Est-ce donc une bonne idée de miser sur de telles tendances dites “de fond” ? Les secteurs présentés comme d’avenir représentent-ils une aubaine pour les investisseurs ?

Je ne le crois pas.

Si je devais en résumer la raison en une formule lapidaire, je ferais appel au bon sens populaire : “Tout ce qui brille n’est pas or”.

Mais allons dans le détail.

Tout d’abord, une évidence. Contrairement à ce que l’on veut trop souvent nous faire croire, l’avenir n’est pas écrit d’avance. Parmi toutes ces tendances, présentées comme inévitables, certaines aboutiront dans des culs de basse-fosse de l’histoire industrielle. Imaginez un instant que, demain, les scientifiques prouvent de façon irréfutable que le réchauffement climatique n’est pas provoqué par l’usage immodéré des énergies fossiles mais par l’activité solaire. Croyez-vous vraiment qu’alors le secteur des énergies renouvelables aurait encore un bel avenir devant lui ?

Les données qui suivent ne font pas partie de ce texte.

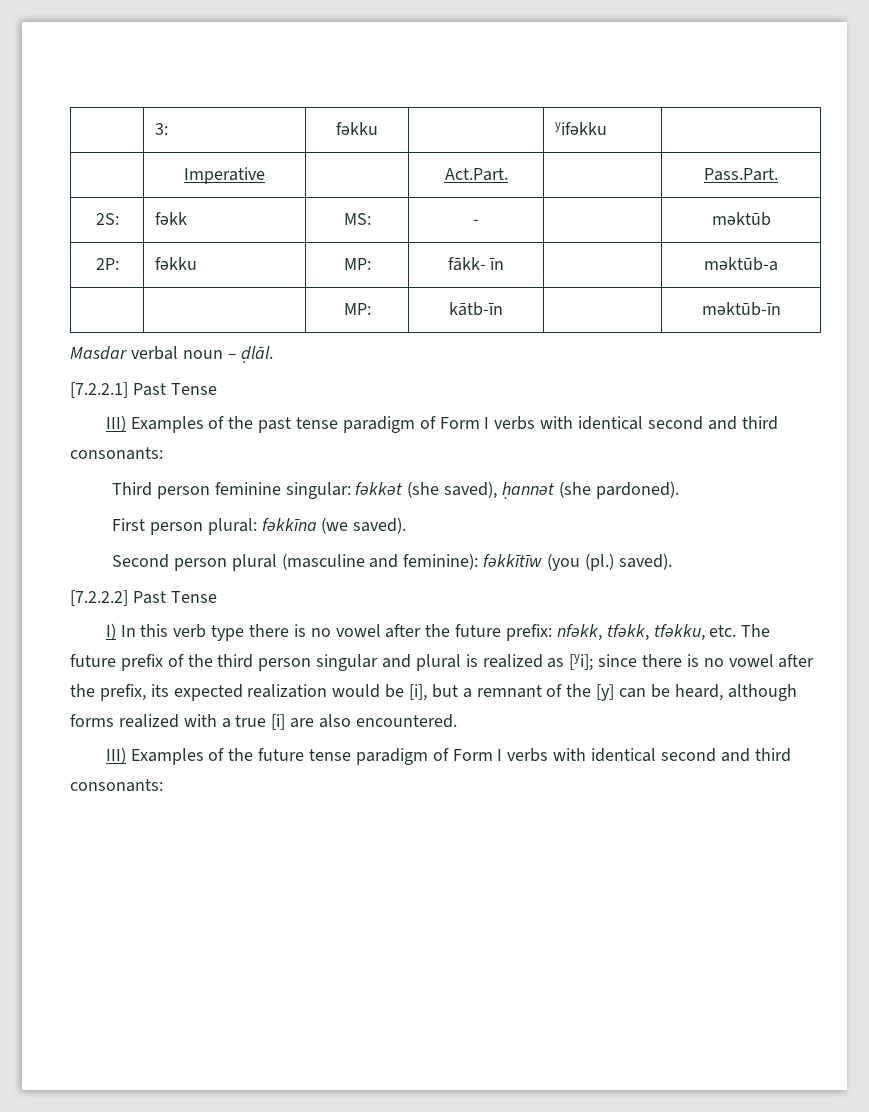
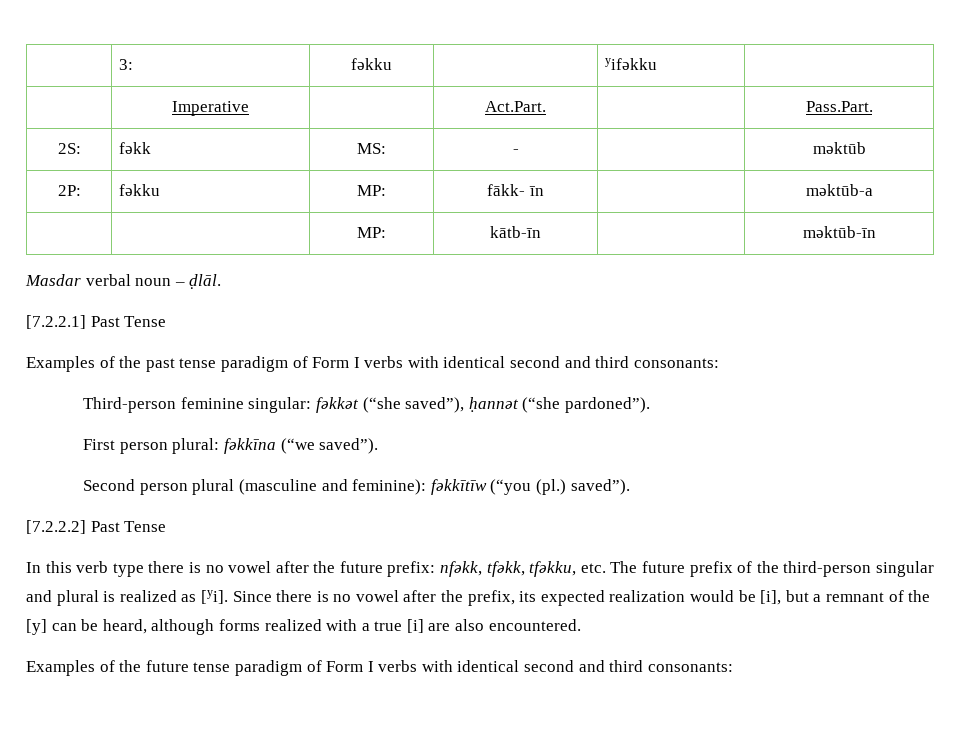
- III) Examples of the past tense paradigm of Form I verbs with identical second and third consonants:
+ Examples of the past tense paradigm of Form I verbs with identical second and third consonants:
- Third person feminine singular: fǝkkǝt (she saved), ḥannǝt (she pardoned).
+ Third-person feminine singular: fǝkkǝt (“she saved”), ḥannǝt (“she pardoned”).
- First person plural: fǝkkīna (we saved).
+ First person plural: fǝkkīna (“we saved”).
- Second person plural (masculine and feminine): fǝkkītīw (you (pl.) saved).
+ Second person plural (masculine and feminine): fǝkkītīw (“you (pl.) saved”).
- I) In this verb type there is no vowel after the future prefix: nfǝkk, tfǝkk, tfǝkku, etc. The future prefix of the third person singular and plural is realized as [yi]; since there is no vowel after the prefix, its expected realization would be [i], but a remnant of the [y] can be heard, although forms realized with a true [i] are also encountered.
+ In this verb type there is no vowel after the future prefix: nfǝkk, tfǝkk, tfǝkku, etc. The future prefix of the third-person singular and plural is realized as [yi]. Since there is no vowel after the prefix, its expected realization would be [i], but a remnant of the [y] can be heard, although forms realized with a true [i] are also encountered.
- III) Examples of the future tense paradigm of Form I verbs with identical second and third consonants:
+ Examples of the future tense paradigm of Form I verbs with identical second and third consonants:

Ensuite, le raisonnement économique est un peu plus complexe que “croissance = bénéfices = cours boursiers en hausse”, surtout pour des secteurs dans leurs premières phases de développement. Imaginons qu’un secteur d’avenir ait pu être correctement identifié dès le départ. Les premières entreprises présentes sur ce créneau, en tant que “pure players”, sont fragilisées par leur inexpérience et donc présentent un taux de mortalité (faillite) potentiellement élevé. Ensuite, pour celles qui subsisteront, le développement de leurs activités exigeront des moyens financiers de plus en plus importants. Aller chercher de nouveaux capitaux ne manquera pas de diluer les actionnaires de la première heure. Sans doute, la capitalisation boursière du secteur augmentera rapidement mais l’évolution des bénéfices par action sera nettement moindre. A cela s’ajoute que, dans une économie de marché ouverte (avec, qui plus est, de nouveaux pays ambitieux, comme la Chine, l’Inde, le Brésil, etc), de nouveaux acteurs se joindront régulièrement à la fête, s’ils y voient une opportunité de bénéfices intéressants à terme. Et au fur et à mesure du “remplissage” sectoriel, le gâteau, finalement moins savoureux qu’il ne semblait au départ, se partagera entre de plus en plus de convives et donc les parts individuelles seront de plus en plus petites. Sauf au prix d’une vista phénoménale de la part de son gestionnaire (qui n’achèterait que les entreprises qui s’avéreront in fine les plus performantes), cette dynamique est évidemment préjudiciable à tout fonds (et donc aux actionnaires de ce fonds) qui investit dans un tel secteur. Une exception peut-être : le cas d’un secteur où, une fois qu’un nombre réduit d’acteurs occuperaient le terrain, des barrières à l’entrée (financières, technologiques, …) seraient telles que de nouveaux intervenants ne pourraient venir les concurrencer. Mais, quoique séduisante en théorie, cette hypothèse ne semble guère réaliste, du moins dans les premières phases de développement d’un “secteur d’avenir”. 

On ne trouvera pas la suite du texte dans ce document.